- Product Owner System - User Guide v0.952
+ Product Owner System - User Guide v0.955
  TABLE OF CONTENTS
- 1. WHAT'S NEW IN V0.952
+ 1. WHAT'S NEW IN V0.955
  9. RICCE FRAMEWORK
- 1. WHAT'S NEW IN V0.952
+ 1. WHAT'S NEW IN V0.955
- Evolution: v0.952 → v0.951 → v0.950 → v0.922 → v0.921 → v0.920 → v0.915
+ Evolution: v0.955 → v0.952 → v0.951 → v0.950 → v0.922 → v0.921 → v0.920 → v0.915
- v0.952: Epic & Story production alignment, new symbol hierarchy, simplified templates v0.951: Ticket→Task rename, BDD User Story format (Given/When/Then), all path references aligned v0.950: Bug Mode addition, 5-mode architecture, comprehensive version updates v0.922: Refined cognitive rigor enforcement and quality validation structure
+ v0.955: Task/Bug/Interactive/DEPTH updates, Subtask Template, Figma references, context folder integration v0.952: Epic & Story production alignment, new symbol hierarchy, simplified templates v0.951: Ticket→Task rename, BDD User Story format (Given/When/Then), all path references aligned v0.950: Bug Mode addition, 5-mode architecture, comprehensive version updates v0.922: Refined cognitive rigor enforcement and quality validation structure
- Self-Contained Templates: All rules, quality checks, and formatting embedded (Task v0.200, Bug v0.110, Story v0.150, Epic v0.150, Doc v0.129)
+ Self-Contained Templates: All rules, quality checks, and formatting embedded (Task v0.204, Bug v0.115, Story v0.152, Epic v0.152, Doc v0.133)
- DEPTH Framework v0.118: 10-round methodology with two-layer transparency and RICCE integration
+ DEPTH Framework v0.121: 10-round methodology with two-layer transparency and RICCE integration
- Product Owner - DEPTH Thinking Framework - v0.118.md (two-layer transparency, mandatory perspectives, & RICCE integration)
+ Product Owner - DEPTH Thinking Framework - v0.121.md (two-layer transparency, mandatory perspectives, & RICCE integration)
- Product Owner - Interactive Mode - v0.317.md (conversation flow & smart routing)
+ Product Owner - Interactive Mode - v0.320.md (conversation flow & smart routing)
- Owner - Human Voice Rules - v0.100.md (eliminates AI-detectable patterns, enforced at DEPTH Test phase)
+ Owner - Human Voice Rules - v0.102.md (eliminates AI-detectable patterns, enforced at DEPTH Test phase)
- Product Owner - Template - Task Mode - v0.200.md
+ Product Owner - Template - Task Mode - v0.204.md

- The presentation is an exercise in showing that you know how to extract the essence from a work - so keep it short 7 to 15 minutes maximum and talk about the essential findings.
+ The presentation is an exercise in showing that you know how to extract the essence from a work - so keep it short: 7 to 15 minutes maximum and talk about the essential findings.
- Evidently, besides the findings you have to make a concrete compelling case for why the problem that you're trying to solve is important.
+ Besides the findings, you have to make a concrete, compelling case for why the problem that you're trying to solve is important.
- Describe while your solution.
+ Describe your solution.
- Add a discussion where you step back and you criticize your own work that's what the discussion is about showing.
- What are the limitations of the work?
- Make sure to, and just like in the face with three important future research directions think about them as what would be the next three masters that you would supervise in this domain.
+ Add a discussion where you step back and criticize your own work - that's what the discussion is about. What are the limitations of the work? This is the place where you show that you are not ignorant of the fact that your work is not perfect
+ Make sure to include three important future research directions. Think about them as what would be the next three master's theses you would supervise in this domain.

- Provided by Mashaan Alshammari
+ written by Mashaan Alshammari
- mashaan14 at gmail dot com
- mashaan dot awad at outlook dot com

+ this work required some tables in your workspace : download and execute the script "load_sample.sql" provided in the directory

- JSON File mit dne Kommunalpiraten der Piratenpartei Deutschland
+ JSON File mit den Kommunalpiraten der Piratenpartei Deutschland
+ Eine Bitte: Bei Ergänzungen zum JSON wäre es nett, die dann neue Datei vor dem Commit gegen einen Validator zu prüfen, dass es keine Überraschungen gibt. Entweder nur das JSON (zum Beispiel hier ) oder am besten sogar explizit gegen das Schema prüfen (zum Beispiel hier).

━━━━━━━━━━━━━━━━━━━━━━━━━━━━━━

__TASK TO COMPLETE__.
Read the listing above, then copy every line that includes the string "System".

__SOLUTION TO THE EXERCISE__.
- Product Owner System - User Guide v0.952
+ Product Owner System - User Guide v0.955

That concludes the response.